Muchas personas experimentan una sensación de tranquilidad después de ordenar una habitación, acomodar objetos fuera de lugar o terminar la limpieza del hogar.
Aunque a simple vista podría parecer una cuestión de hábitos o preferencias personales, la psicología ha encontrado que el entorno donde vivimos puede influir directamente en cómo nos sentimos.
Diversas investigaciones sugieren que el desorden puede convertirse en una fuente adicional de estrés. Un estudio publicado en el Journal of Environmental Psychology encontró que los espacios percibidos como caóticos o saturados pueden afectar el bienestar psicológico y aumentar la sensación de agobio, especialmente cuando las personas sienten que han perdido el control sobre su entorno.
¿Por qué el orden puede generar tranquilidad?
La explicación no está necesariamente en el perfeccionismo. Especialistas citados por la Asociación Estadunidense de Psicología (APA) señalan que organizar y limpiar pueden ayudar a algunas personas a recuperar una sensación de control, especialmente durante momentos de incertidumbre o presión emocional.

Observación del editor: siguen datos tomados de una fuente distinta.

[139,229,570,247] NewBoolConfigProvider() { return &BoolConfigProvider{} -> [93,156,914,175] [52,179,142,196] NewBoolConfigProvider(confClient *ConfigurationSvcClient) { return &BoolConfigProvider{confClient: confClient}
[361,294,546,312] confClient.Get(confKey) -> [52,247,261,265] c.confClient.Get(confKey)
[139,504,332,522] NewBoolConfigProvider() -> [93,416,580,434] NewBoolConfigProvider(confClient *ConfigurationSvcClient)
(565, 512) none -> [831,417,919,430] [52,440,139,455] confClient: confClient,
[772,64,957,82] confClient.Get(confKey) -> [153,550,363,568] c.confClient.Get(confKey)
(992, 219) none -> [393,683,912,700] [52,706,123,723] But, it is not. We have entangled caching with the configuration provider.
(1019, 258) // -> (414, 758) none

Cuando una persona ordena su casa, también está reduciendo estímulos visuales que compiten por su atención. Esto puede facilitar la concentración y generar una percepción de mayor calma, aunque los efectos pueden variar de una persona a otra.
La Universidad de Stanford también ha destacado que actividades como acomodar espacios o realizar tareas domésticas pueden tener un impacto positivo en el estado de ánimo. Esto se debe a que permiten enfocarse en acciones concretas y visibles, lo que puede generar una sensación de logro inmediata.

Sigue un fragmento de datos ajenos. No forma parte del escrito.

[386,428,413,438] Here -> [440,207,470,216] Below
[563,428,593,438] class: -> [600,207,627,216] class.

El orden no significa lo mismo para todos
Sin embargo, los expertos advierten que no todas las personas que mantienen su hogar impecable lo hacen por estrés o ansiedad. En muchos casos, simplemente se trata de un rasgo de personalidad, una costumbre aprendida o una preferencia por los ambientes organizados.
Además, existe una diferencia importante entre disfrutar del orden y sentir una necesidad constante e incontrolable de acomodar todo. Cuando la preocupación por la limpieza o la organización interfiere con la vida diaria, puede ser recomendable buscar orientación profesional.
En términos generales, la evidencia científica apunta a que mantener espacios organizados puede contribuir al bienestar emocional y ayudar a algunas personas a sentirse más tranquilas.
Aunque no elimina las causas del estrés, sí puede convertirse en una herramienta sencilla para crear un entorno más cómodo y agradable en el día a día.